- **EXTRACTED RECORDS**
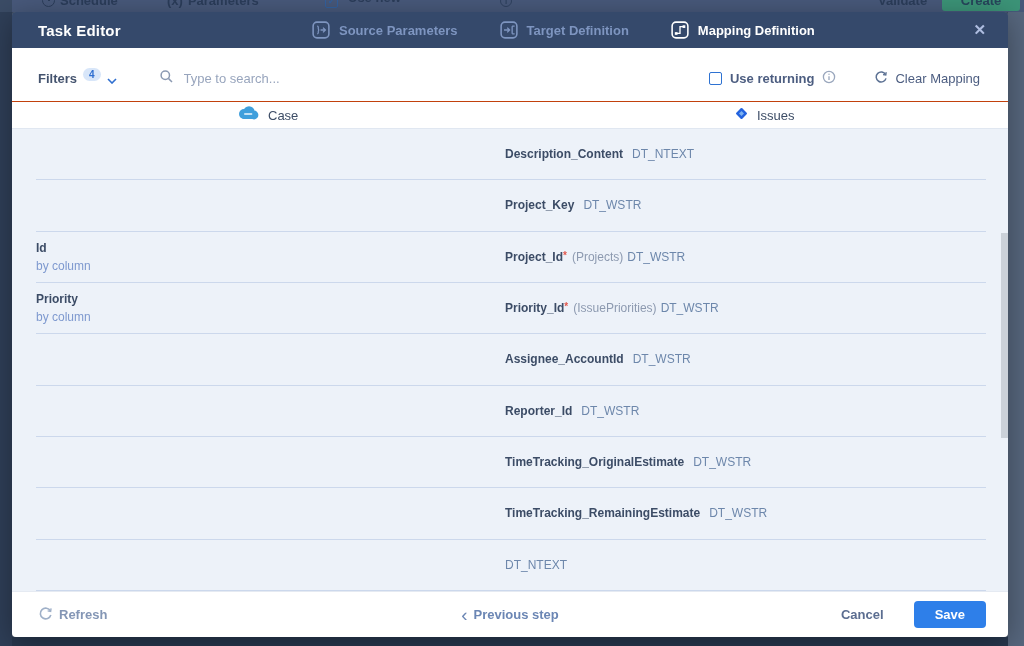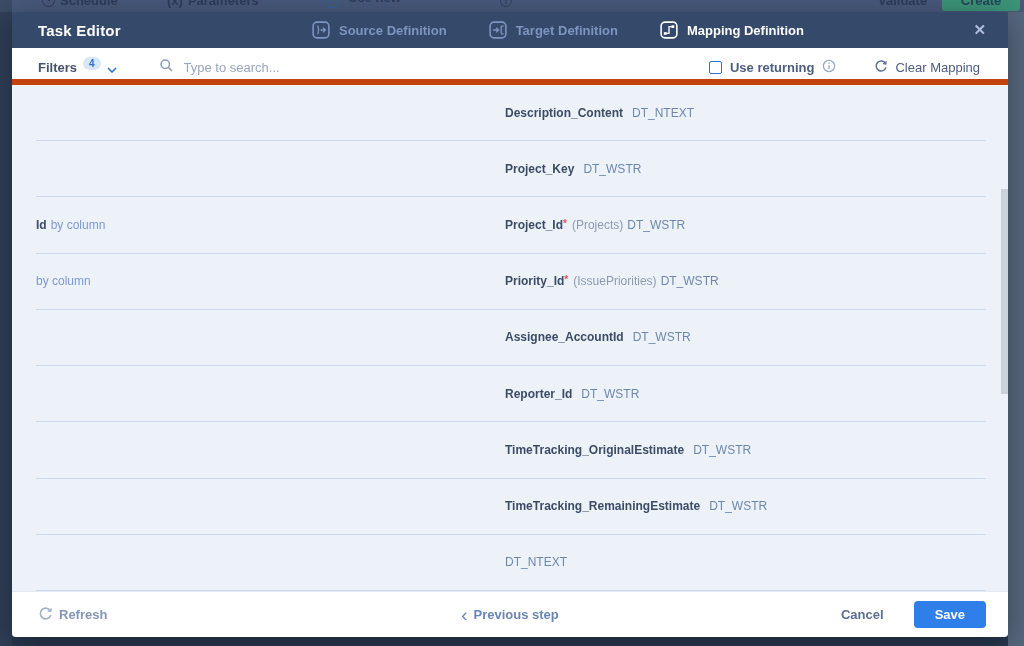"Source Definition" span.tab-label { text: Definition -> Parameters }
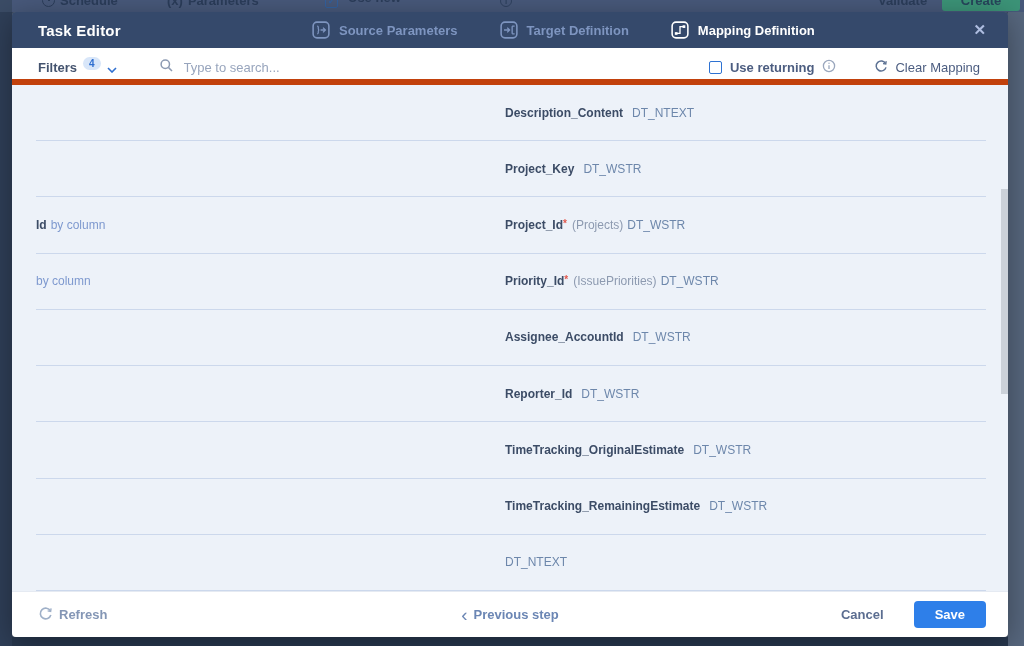"Filters" .fbar { border-bottom: 6px solid #c2410c -> 1px solid #c2410c; height: 37px -> 54px }
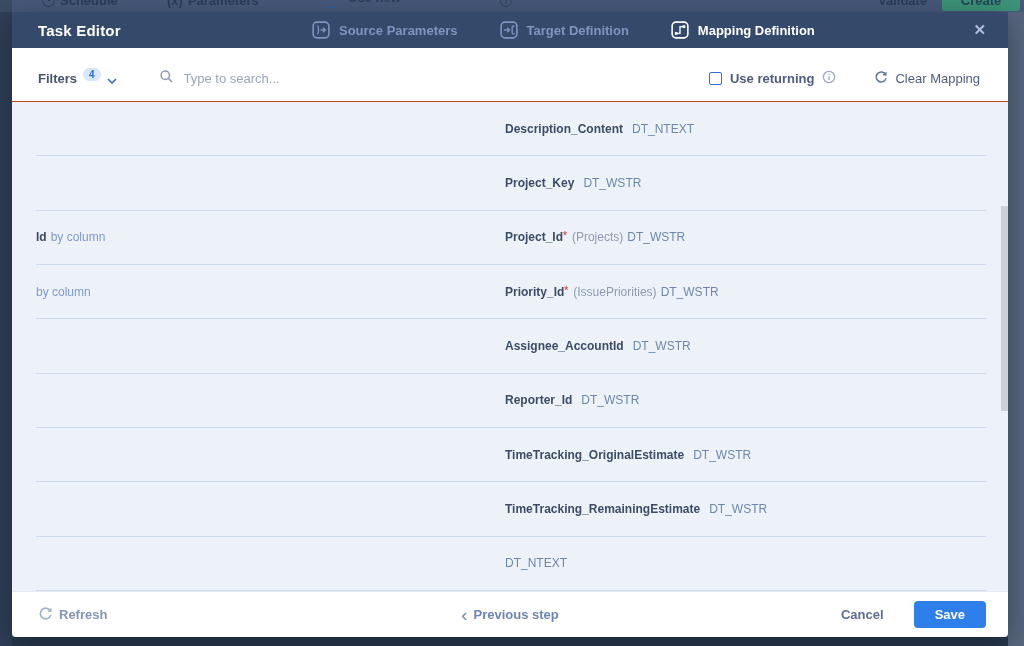"Case" div.colbar { html: none -> <div> <div> <span> <svg> <g> <circle></circle> <circle></circle> <circle></circle> <rect></rect> </g> <rect></rect> </svg> </span> <span>Case</span> </div> <div> <span> <svg> <rect></rect> <rect></rect> </svg> </span> <span>Issues</span> </div> </div> }
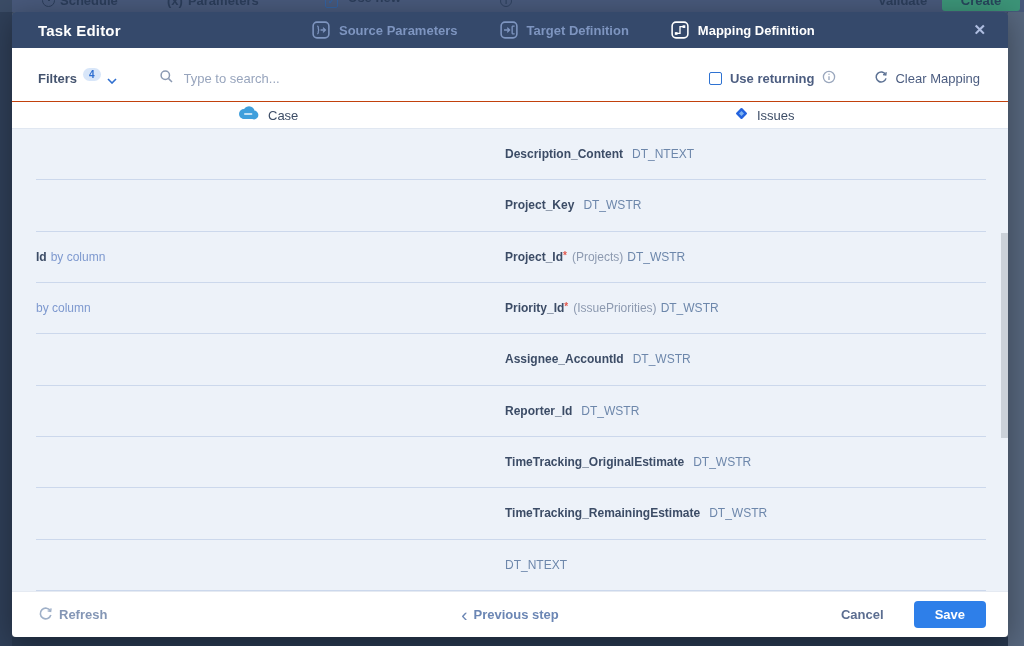"Id" .col-src { flex-direction: row -> column }
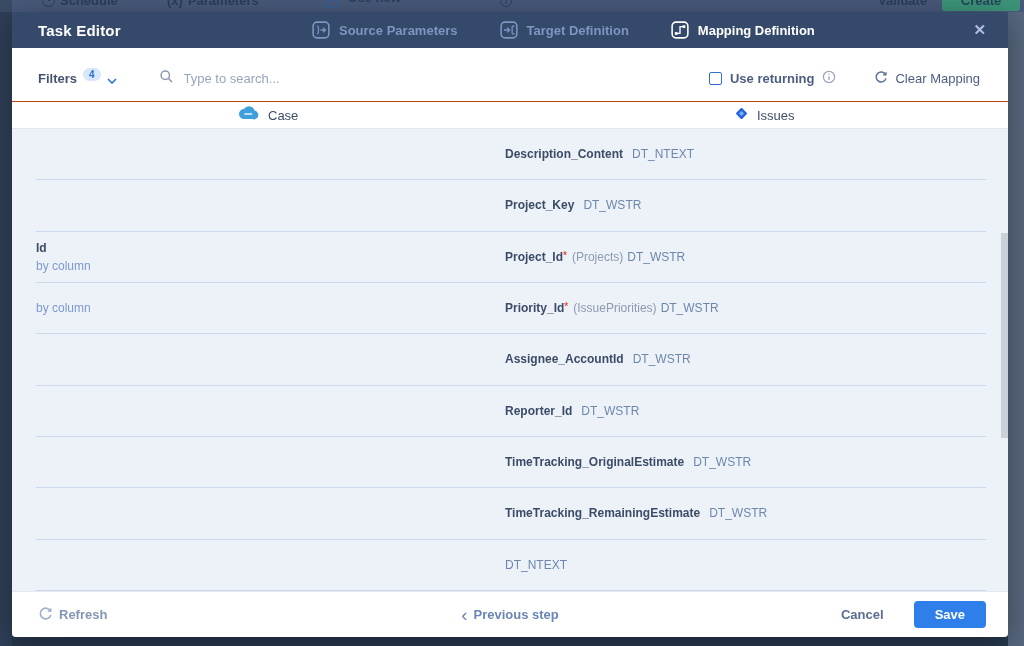"Priority" div.fname { html: none -> <div>Priority</div> }
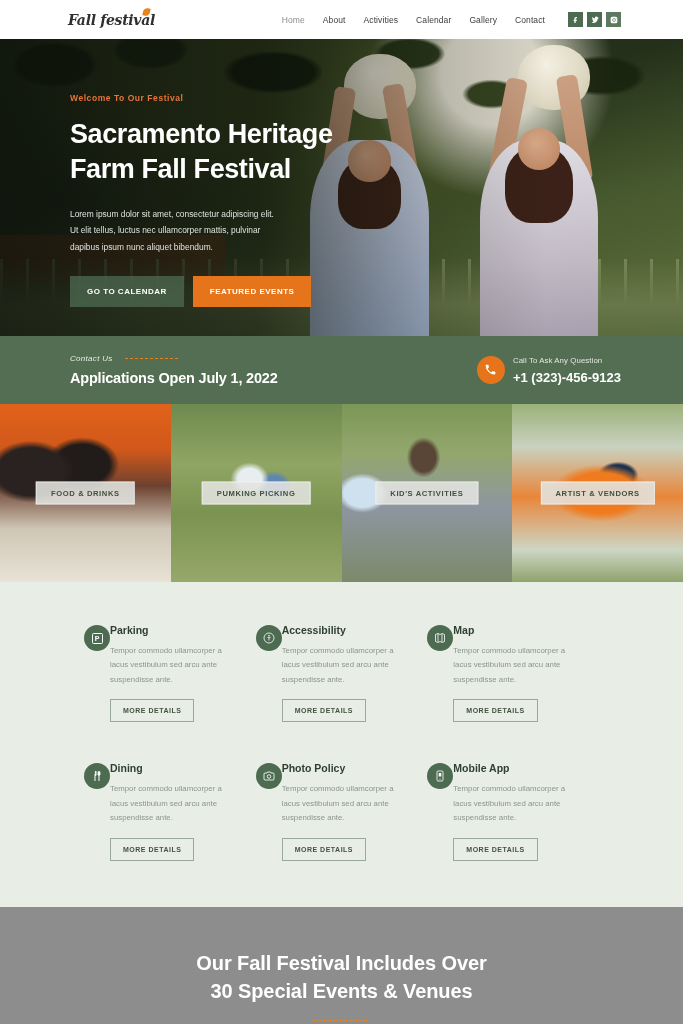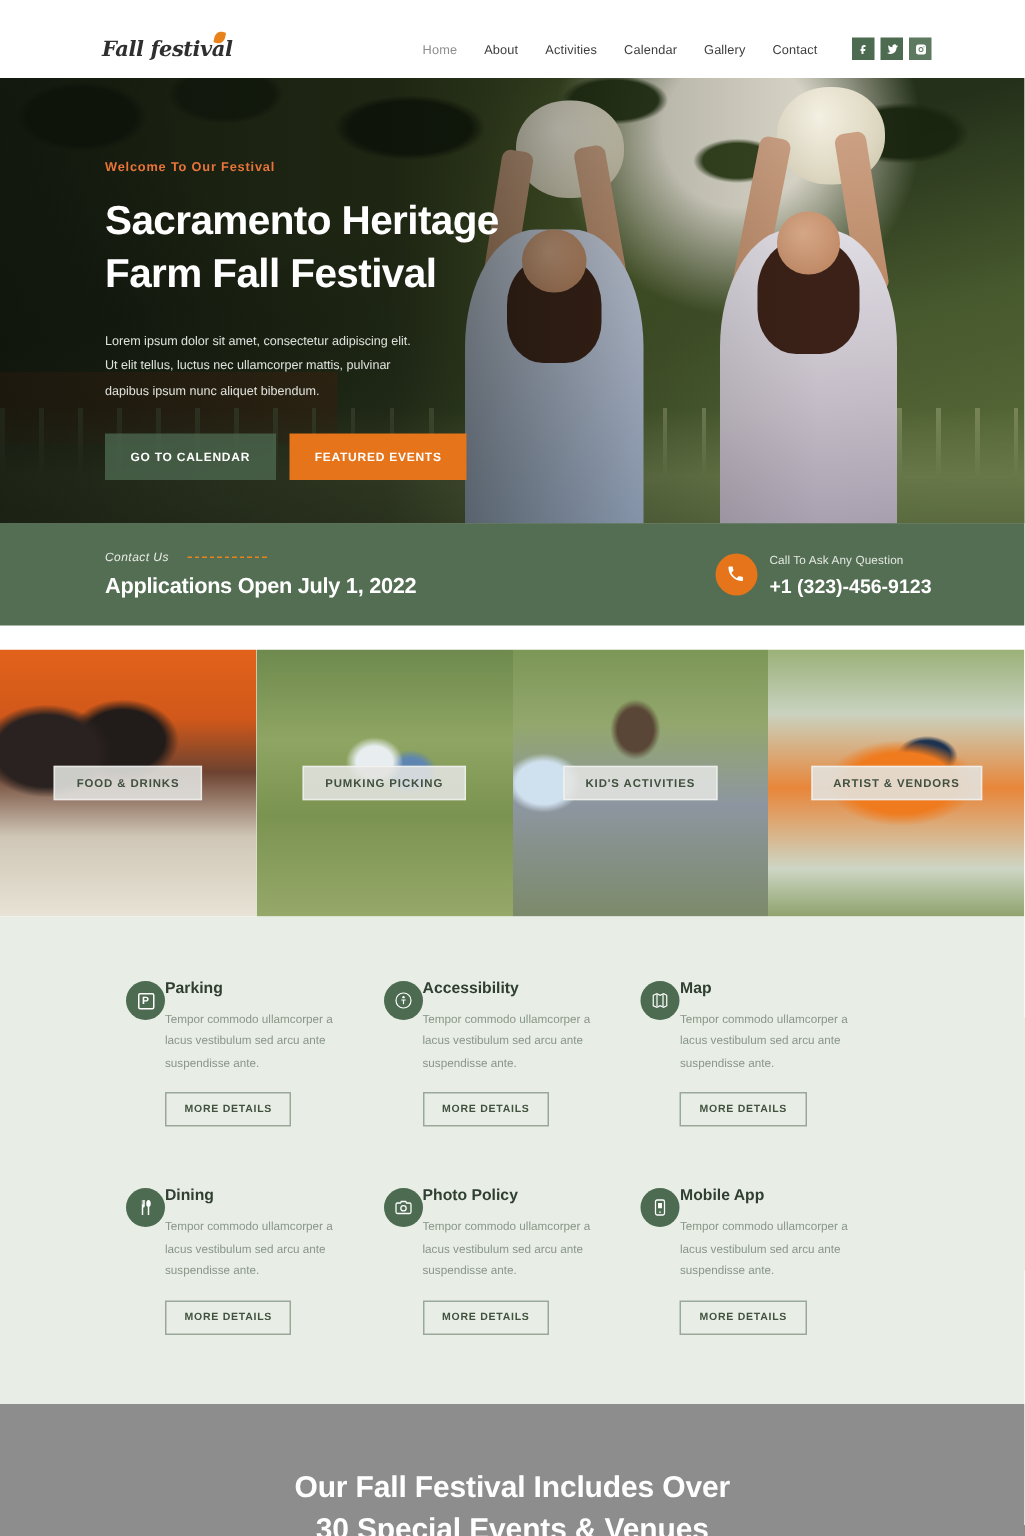"Fall festival" .header { margin-top: 13px -> none }
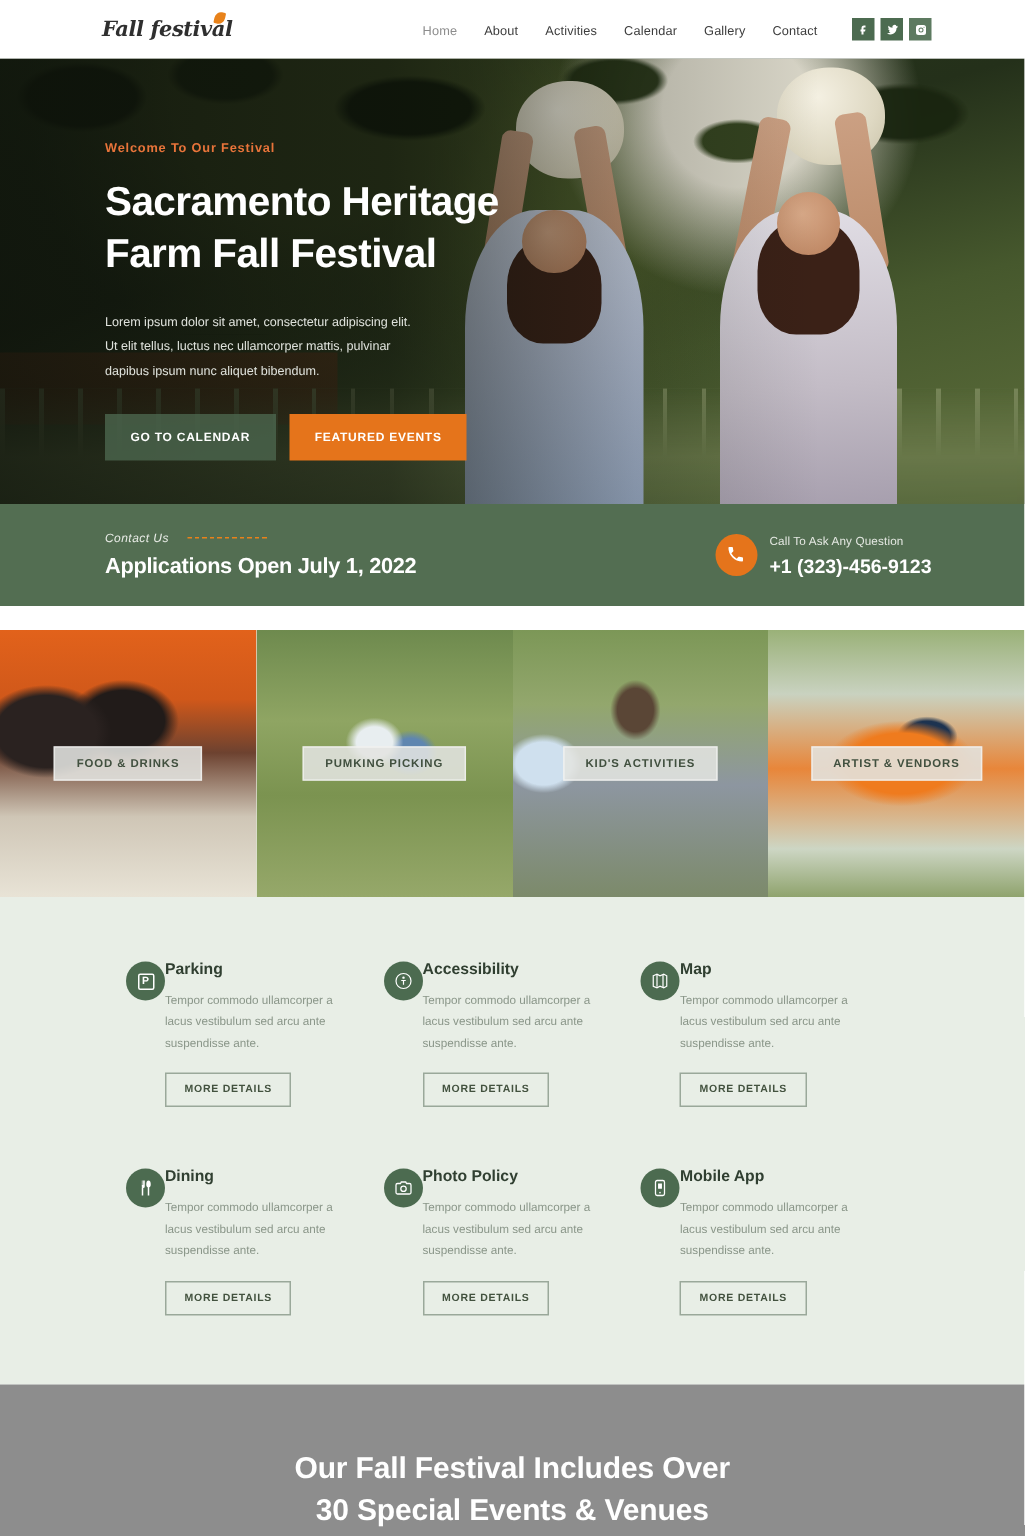"FOOD & DRINKS" .gallery { margin-top: 16px -> none }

- **EXERCISE DETAILS**
Your copy should hold exactly the lines from the one with "none -> <div>Priority</div>" through the final line of the records, both ends included, and no pictures.

- **ANSWER TO THIS PROBLEM**
"Priority" div.fname { html: none -> <div>Priority</div> }
"Fall festival" .header { margin-top: 13px -> none }
"FOOD & DRINKS" .gallery { margin-top: 16px -> none }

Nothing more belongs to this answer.